Summary
- Bitcoin kletterte wieder über 60.000 USD, nachdem Fed-Präsident Kevin Warsh erklärte, dass die Inflationsrisiken zurückgegangen seien, und zugleich das Inflationsziel der Zentralbank von 2 % bestätigte.
- Warsh sagte, KI-gesteuerte Investitionen könnten die produktive Kapazität der US-Wirtschaft erweitern, mit potenziell erheblichen Auswirkungen auf die zukünftige Geldpolitik.
- Die Fed-Offiziellen schlossen sich anderen globalen Zentralbankern an und signalisierten eine Abkehr von expliziter vorausschauender Orientierung bei Zinssatzentscheidungen.
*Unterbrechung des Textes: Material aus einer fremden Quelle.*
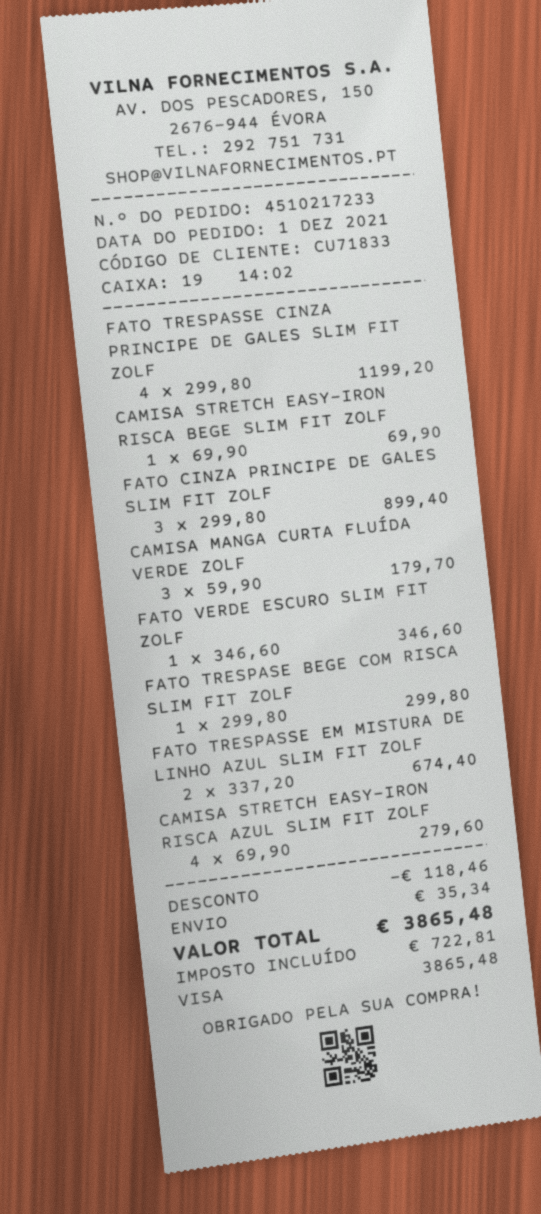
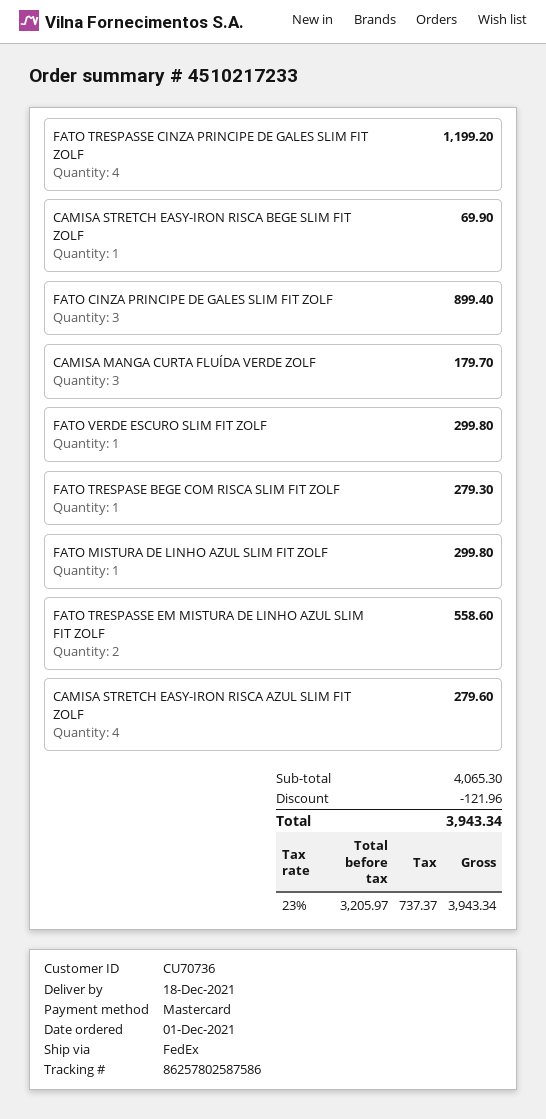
customer number: CU71833 -> CU70736
payment method: Visa -> Mastercard
FATO VERDE ESCURO SLIM FIT ZOLF: 1 for 346.60 -> 1 for 299.80
FATO TRESPASE BEGE COM RISCA SLIM FIT ZOLF: 1 for 299.80 -> 1 for 279.30
FATO TRESPASSE EM MISTURA DE LINHO AZUL SLIM FIT ZOLF: 2 for 674.40 -> 2 for 558.60
FATO MISTURA DE LINHO AZUL SLIM FIT ZOLF: none -> 1 for 299.80
discount: 118.46 -> 121.96
shipping: 35.34 -> none
tax: 722.81 -> 737.37
total: 3865.48 -> 3943.34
Bitcoin stieg am Mittwoch wieder über die Marke von 60.000 US-Dollar, nachdem Federal-Reserve-Chef Kevin Warsh erklärte, dass die Inflationsrisiken nachgelassen hätten, und gleichzeitig die Verpflichtung der Zentralbank bekräftigte, die Inflation auf ihr Ziel von 2 % zurückzuführen.
Warsh lehnte es ab, eine Prognose zur nächsten Zinssatzentscheidung der Federal Reserve abzugeben, und erklärte, die Entscheidungsträger würden die eingehenden Daten bei ihrer Sitzung in vier Wochen diskutieren, während einer Podiumsdiskussion beim Jährliches Forum der Europäischen Zentralbank in Sintra, Portugal.
Stattdessen betonte er, dass die Fed weiterhin auf Preisstabilität fokussiert bleibe.
“Die Inflationsrisiken sind gesunken”, sagte Warsh. “Wenn es Menschen in Haushalten oder im Unternehmenssektor, auf den Finanzmärkten gab, die dachten, dass diese Zentralbank mit einem Inflationsziel über 2 % zufrieden sein würde, nun, dann werden sie wohl enttäuscht sein. Wir werden Preisstabilität in den USA gewährleisten.”
Bitcoin reduzierte frühere Verluste und handelt wieder über der Marke von 60.000 US-Dollar, eine Steigerung von mehr als 2 % in den letzten 24 Stunden, laut CoinDesk-Daten.